The backbone of GOI support comes from the very institutions responsible for preventing settler violence, which are run by officials who share the settlers’ ideology:
As echoed by several former senior Israeli security officials, the far-right’s violent campaign in the West Bank carries a direct cost to Israel’s own security. The Israeli military’s inadequate presence on the Gaza border on the eve of the October 7 attacks was in part driven by the redeployment of forces to the West Bank to protect settlers. Today, settler violence and new settlements require a significant diversion of IDF resources to the West Bank at a time when the military is stretched across active engagements in Gaza, Lebanon, Syria and Iran. The IDF Chief of Staff himself recently warned the cabinet that the army is nearing its limits, telling ministers, “I’m raising ten red flags for you. At this rate, the IDF will collapse into itself.”
While President Trump has often said he is delivering regional peace in the Middle East, the Israeli far-right clearly sees his presidency as an opportunity to permanently seize Palestinian territory, even at the cost of endless conflict.

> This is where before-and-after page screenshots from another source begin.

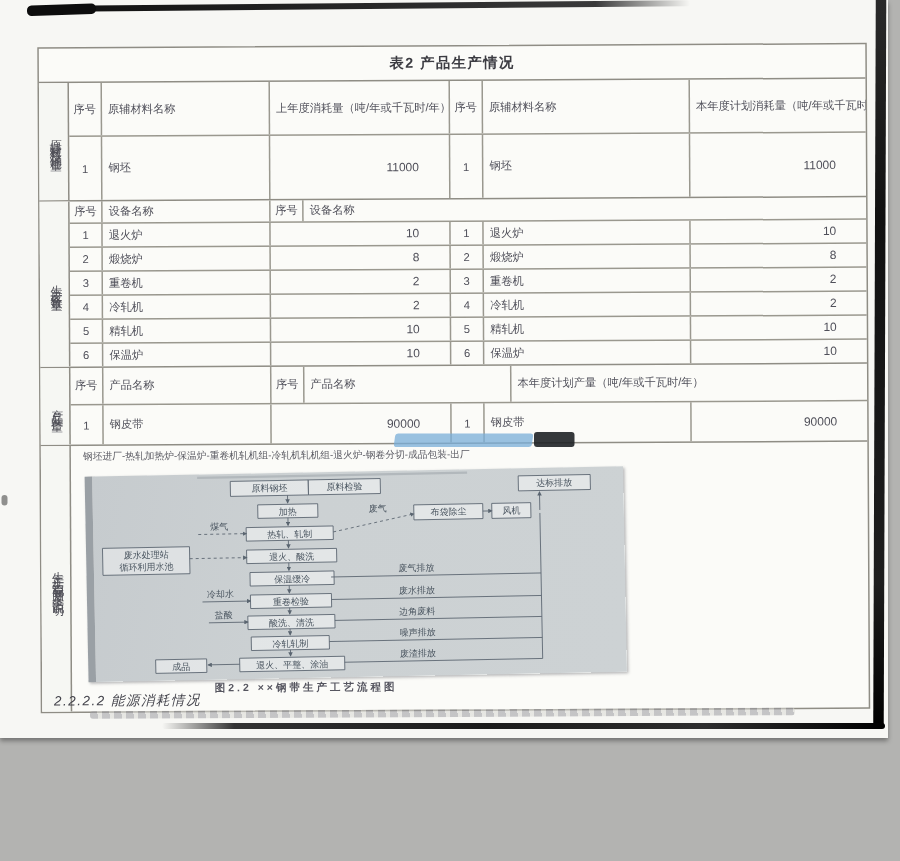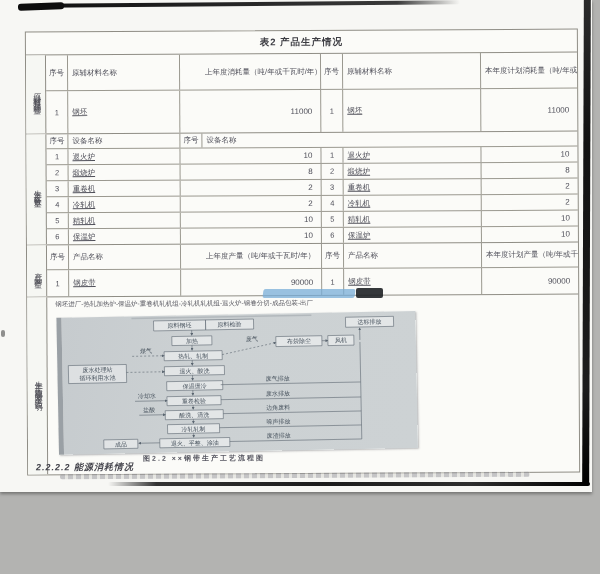--- a/index.html
+++ b/index.html
@@ -42,7 +42,7 @@
   .c.ctr{justify-content:flex-start;text-decoration:underline;}
   .w-no{width:22px;flex:none;justify-content:center;padding:0;}
   .w-name{width:112px;flex:none;}
-  .w-qty{width:120px;flex:none;margin-left:21px;}
+  .w-qty{width:120px;flex:none;}
   .w-no2{width:22px;flex:none;justify-content:center;padding:0;}
   .w-name2{width:138px;flex:none;}
   .w-qty2{flex:1;}

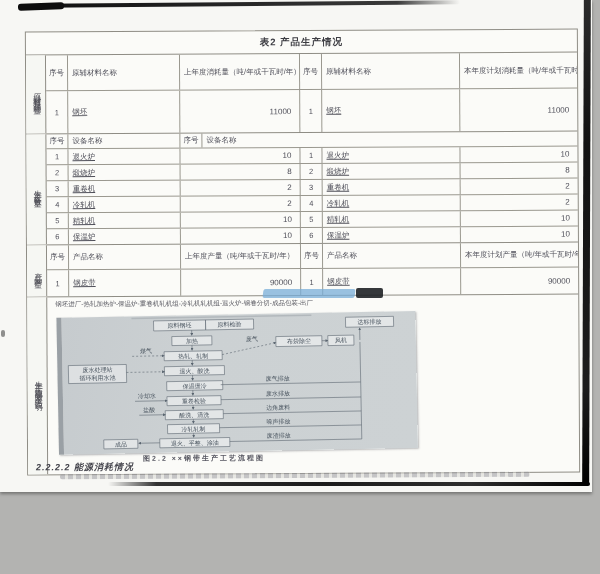--- a/index.html
+++ b/index.html
@@ -39,7 +39,7 @@
      padding:0 4px;box-sizing:border-box;overflow:hidden;white-space:nowrap;color:#50505a;}
   .c:last-child{border-right:none;}
   .c.num{justify-content:flex-end;padding-right:8px;font-size:8px;}
-  .c.ctr{justify-content:flex-start;text-decoration:underline;}
+  .c.ctr{justify-content:flex-start;}
   .w-no{width:22px;flex:none;justify-content:center;padding:0;}
   .w-name{width:112px;flex:none;}
   .w-qty{width:120px;flex:none;}

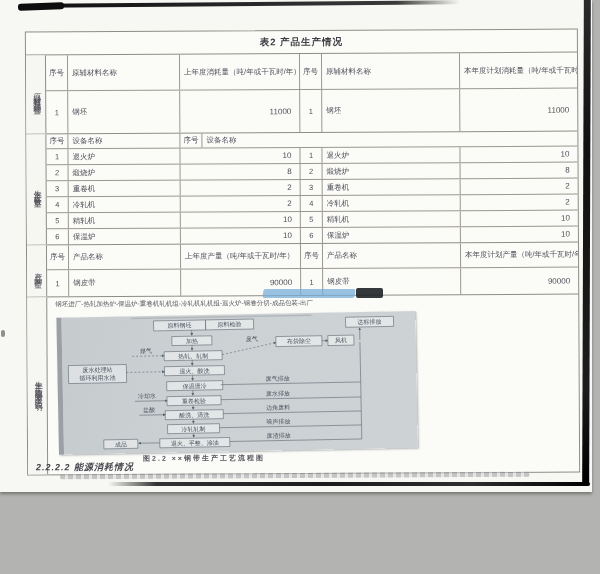--- a/index.html
+++ b/index.html
@@ -38,7 +38,7 @@
   .c{border-right:1px solid #9a988f;display:flex;align-items:center;font-size:7.5px;
      padding:0 4px;box-sizing:border-box;overflow:hidden;white-space:nowrap;color:#50505a;}
   .c:last-child{border-right:none;}
-  .c.num{justify-content:flex-end;padding-right:8px;font-size:8px;}
+  .c.num{justify-content:flex-end;padding-right:20px;font-size:8px;}
   .c.ctr{justify-content:flex-start;}
   .w-no{width:22px;flex:none;justify-content:center;padding:0;}
   .w-name{width:112px;flex:none;}

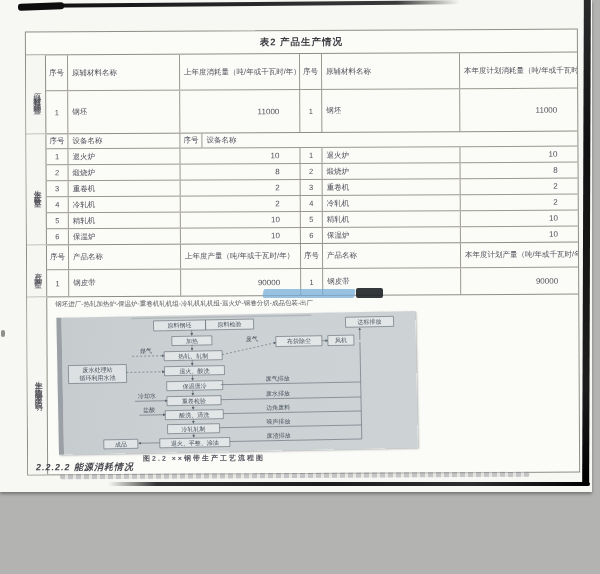--- a/index.html
+++ b/index.html
@@ -162,7 +162,6 @@
         <div class="trow h24">
           <div class="c w-no">序号</div>
           <div class="c w-name">产品名称</div>
-          <div class="c w-qty">上年度产量（吨/年或千瓦时/年）</div>
           <div class="c w-no2">序号</div>
           <div class="c w-name2">产品名称</div>
           <div class="c w-qty2">本年度计划产量（吨/年或千瓦时/年）</div>

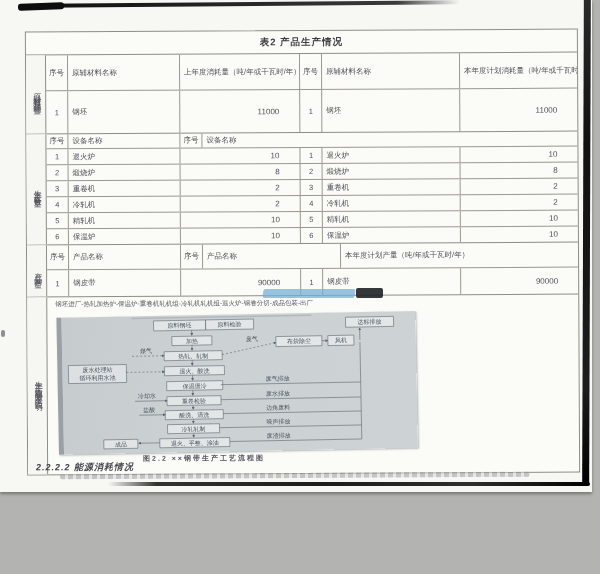--- a/index.html
+++ b/index.html
@@ -58,7 +58,7 @@
          border-left:5px solid #9aa0a5;}
   .caption{position:absolute;left:95px;top:157px;font-size:7px;font-weight:bold;color:#565660;letter-spacing:2px;}
   
-  .sec-head{position:absolute;left:36px;top:461px;font-size:9px;font-weight:bold;color:#44444c;
+  .sec-head{position:absolute;left:36px;top:461px;font-size:9px;font-weight:normal;color:#44444c;
             font-style:italic;letter-spacing:1px;transform:rotate(-0.4deg);}
   .blur-line{position:absolute;height:5px;border-radius:2px;opacity:.55;
              background:repeating-linear-gradient(90deg,#9b9ba0 0 5px,#d9d9d4 5px 8px);}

Senior officials in his Administration have recently voiced their frustration at the recent escalation in violence, and their pressure has reportedly resulted in Israeli promises to create a dedicated unit in the Defense Ministry to deal with violent settlers and to sanction Israelis who build outposts in Area B. However, unless the Administration sustains this pressure until Israel’s security forces begin cracking down on violent settlers, the ultimate casualty will be not only the Palestinian communities being driven from their land, but the viability of long-term peace.